Hizo una pausa, dándose cuenta de que tal vez había dicho demasiado.

-La familia que firmó el papeleo... todavía están en la sala de espera, si quiere hablar con ellos.

Señaló por el pasillo.

Mis piernas se movieron por su propia voluntad. Caminé hacia la sala de espera, mi corazón un peso de plomo en mi pecho.

Y allí estaban. Alejandro, con el brazo todavía alrededor de Belinda, quien ahora lucía un pequeño vendaje en el antebrazo. Se reían suavemente, sus cabezas juntas, una intimidad eléctrica vibrando entre ellos. La imagen de la felicidad doméstica, solidificada sobre las cenizas de mi padre.

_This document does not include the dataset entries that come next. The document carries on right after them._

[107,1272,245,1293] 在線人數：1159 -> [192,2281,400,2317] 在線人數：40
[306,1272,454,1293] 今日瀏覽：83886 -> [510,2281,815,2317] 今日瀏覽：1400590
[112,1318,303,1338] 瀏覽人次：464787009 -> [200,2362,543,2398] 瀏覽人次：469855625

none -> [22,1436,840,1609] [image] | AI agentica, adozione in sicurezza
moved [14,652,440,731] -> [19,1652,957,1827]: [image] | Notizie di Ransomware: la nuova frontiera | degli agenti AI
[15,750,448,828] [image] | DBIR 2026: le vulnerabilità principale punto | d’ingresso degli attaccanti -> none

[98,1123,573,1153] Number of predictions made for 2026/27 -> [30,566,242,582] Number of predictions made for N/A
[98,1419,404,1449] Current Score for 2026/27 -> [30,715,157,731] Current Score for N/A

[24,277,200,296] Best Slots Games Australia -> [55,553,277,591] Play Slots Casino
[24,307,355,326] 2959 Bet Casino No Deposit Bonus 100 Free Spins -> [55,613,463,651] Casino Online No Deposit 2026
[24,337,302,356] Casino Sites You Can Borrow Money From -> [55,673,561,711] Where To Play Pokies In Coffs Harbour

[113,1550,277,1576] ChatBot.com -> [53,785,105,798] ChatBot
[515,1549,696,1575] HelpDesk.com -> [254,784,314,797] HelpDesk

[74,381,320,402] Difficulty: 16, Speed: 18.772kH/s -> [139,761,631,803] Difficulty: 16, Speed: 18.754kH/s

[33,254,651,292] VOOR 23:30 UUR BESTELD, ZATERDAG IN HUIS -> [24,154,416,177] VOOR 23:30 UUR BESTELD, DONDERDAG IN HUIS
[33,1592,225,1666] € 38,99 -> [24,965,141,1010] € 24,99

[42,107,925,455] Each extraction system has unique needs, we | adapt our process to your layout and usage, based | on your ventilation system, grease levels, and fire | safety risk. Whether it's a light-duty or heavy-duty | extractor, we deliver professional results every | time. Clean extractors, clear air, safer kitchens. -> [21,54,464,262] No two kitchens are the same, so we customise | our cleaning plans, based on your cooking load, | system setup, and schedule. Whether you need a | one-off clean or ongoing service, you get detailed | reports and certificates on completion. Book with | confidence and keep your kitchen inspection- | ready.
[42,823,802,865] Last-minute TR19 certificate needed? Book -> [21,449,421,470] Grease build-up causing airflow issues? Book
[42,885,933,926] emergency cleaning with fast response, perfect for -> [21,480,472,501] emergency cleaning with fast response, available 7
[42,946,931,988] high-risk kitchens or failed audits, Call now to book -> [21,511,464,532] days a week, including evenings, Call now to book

Cerré los ojos. La ira, el dolor, la humillación, todo se desvaneció en un vasto vacío. No quedaba nada. No más lágrimas. No más lucha. Solo un vacío profundo y escalofriante.

Mi teléfono vibró en mi mano. Era una alerta de la aerolínea: "Su vuelo a Londres está confirmado para mañana por la noche."

Otro mensaje apareció, este de Sara, mi asistente en Diseños Flores. Era una foto de las rosas que Alejandro había llevado al estudio ayer, ahora marchitándose en un jarrón.

"Señora Flores, la sala de consultas estará cerrada por dos semanas. ¿De dónde vinieron estas rosas? Hay una tarjeta metida en ellas, pero la escritura está un poco borrosa."

Hice zoom en la foto. La tarjeta, endeble y barata, llevaba la letra familiar de Alejandro. Aunque borrosa por el té que le había arrojado a Belinda, las palabras aún eran dolorosamente claras: "Para mi futura esposa, mi musa, mi única. Con amor eterno, Alejandro."

Mi "única". Las palabras se burlaban de mí. Escribí una respuesta, mis dedos firmes.

"Sara, tíralas. Y la tarjeta."

Justo entonces, la puerta de la sala de espera se abrió y Belinda salió, una sonrisa de complicidad en su rostro. Sostenía una pila de papeles.

-Señora de Juárez -dijo, su voz goteando falsa dulzura-. Esta es probablemente la última vez que tendré que llamarte así. Alejandro aceptó el divorcio. Quiere que firmes estos papeles de inmediato. Incluso ha incluido un acuerdo generoso.